Gurevitch wrote that Mandy Management “promptly contacted Standard Oil to request an emergency delivery” upon learning of the outage. “However,” he wrote, “a breakdown in Standard Oil’s weekend response and delivery process delayed delivery until Monday morning when normal heating service was fully restored.”

“I want to emphasize that ensuring resident safety and uninterrupted essential services is a core priority in how we oversee our properties,” Gurevitch wrote. “We have a long-standing record of providing reliable heat across all of our properties, and this was an isolated incident.”

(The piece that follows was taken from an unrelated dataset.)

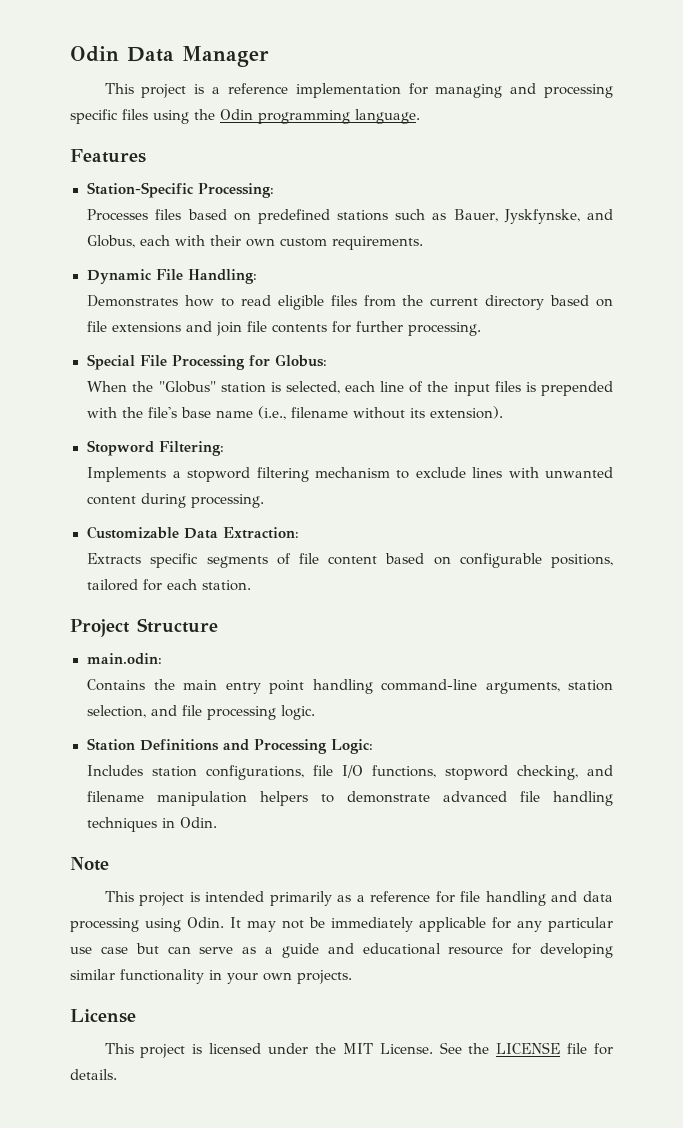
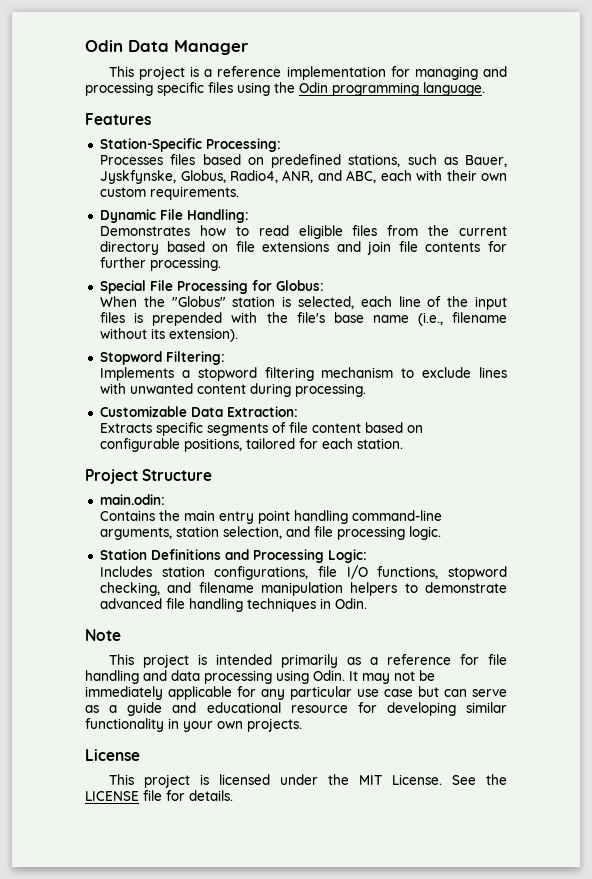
- Processes files based on predefined stations such as Bauer, Jyskfynske, and Globus, each with their own custom requirements.
+ Processes files based on predefined stations, such as Bauer, Jyskfynske, Globus, Radio4, ANR, and ABC, each with their own custom requirements.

The furnace is back on at 479 Dixwell.

Going forward, the maintenance manager said, he is working on installing automatic oil sensors in furnaces across Mandy Management’s extensive properties in New Haven, which will alert Mandy Management when the furnace is low based on real-time data as opposed to preset schedules. He said that the 479 Dixwell Ave. can expect such a sensor to be installed within a week or two. (Click here to read a January 2025 article about winter heating problems at a different Mandy apartment building, on Dickerman Street.)

When asked about the space heaters missing a wheel, he replied, “that’s not OK.” He unscrewed a wheel from one of the heaters and added it to the other, leaving Lacks with one upright space heater “just in case.”

At Streater’s prompting, he agreed to cover any spike in Lacks’ electric bill during the time that she used the space heaters.

The manager also said that Mandy Management is in the process of shifting to a new centralized software system that will enable tenants to communicate more directly with Mandy Management staff — a system he expects to come online in April.

“This is gonna be a big change, and it’s going to be felt,” he said.

Lacks pressed the manager on why Mandy Management has increased her rent over the years without investing more in the property.

“I agree with you,” said the manager. He said that since he’s taken over the company’s maintenance department in June 2024, he has worked on improving the company’s track record of responding to building conditions. He said that leadership of the company has been on board. “There has been no resource that I asked for that got denied,” he said.

“I told them, we don’t sell cans of Coca Cola. We deal with people’s homes,” he said.

“I’ve been here 50 years,” Lacks told the manager — long before an LLC affiliate of Mandy purchased the building in 2019.

The manager put his hand to his heart. “Wow — my respect” he said. “That’s impressive.”

Lacks pointed out the shaky doorknobs throughout the units, which the manager added to his to-do list. She pointed up at the popcorn ceiling above the living room, one strip of which had been smoothed over. She asked if Mandy could finish the job, and the manager assented, though he noted that the furniture in the room would need to be temporarily relocated.

When Stroud pointed out a wrinkled carpet in the hallway outside Lacks’ home, the manager said he could replace it with new flooring.

“We’ve got some work to do. We’ve got a lot of homework,” he said.

“I look forward to me working with you, and you working with me,” said Lacks.

Inspector Roberto DeJesus and Alder Troy Streater enter the building.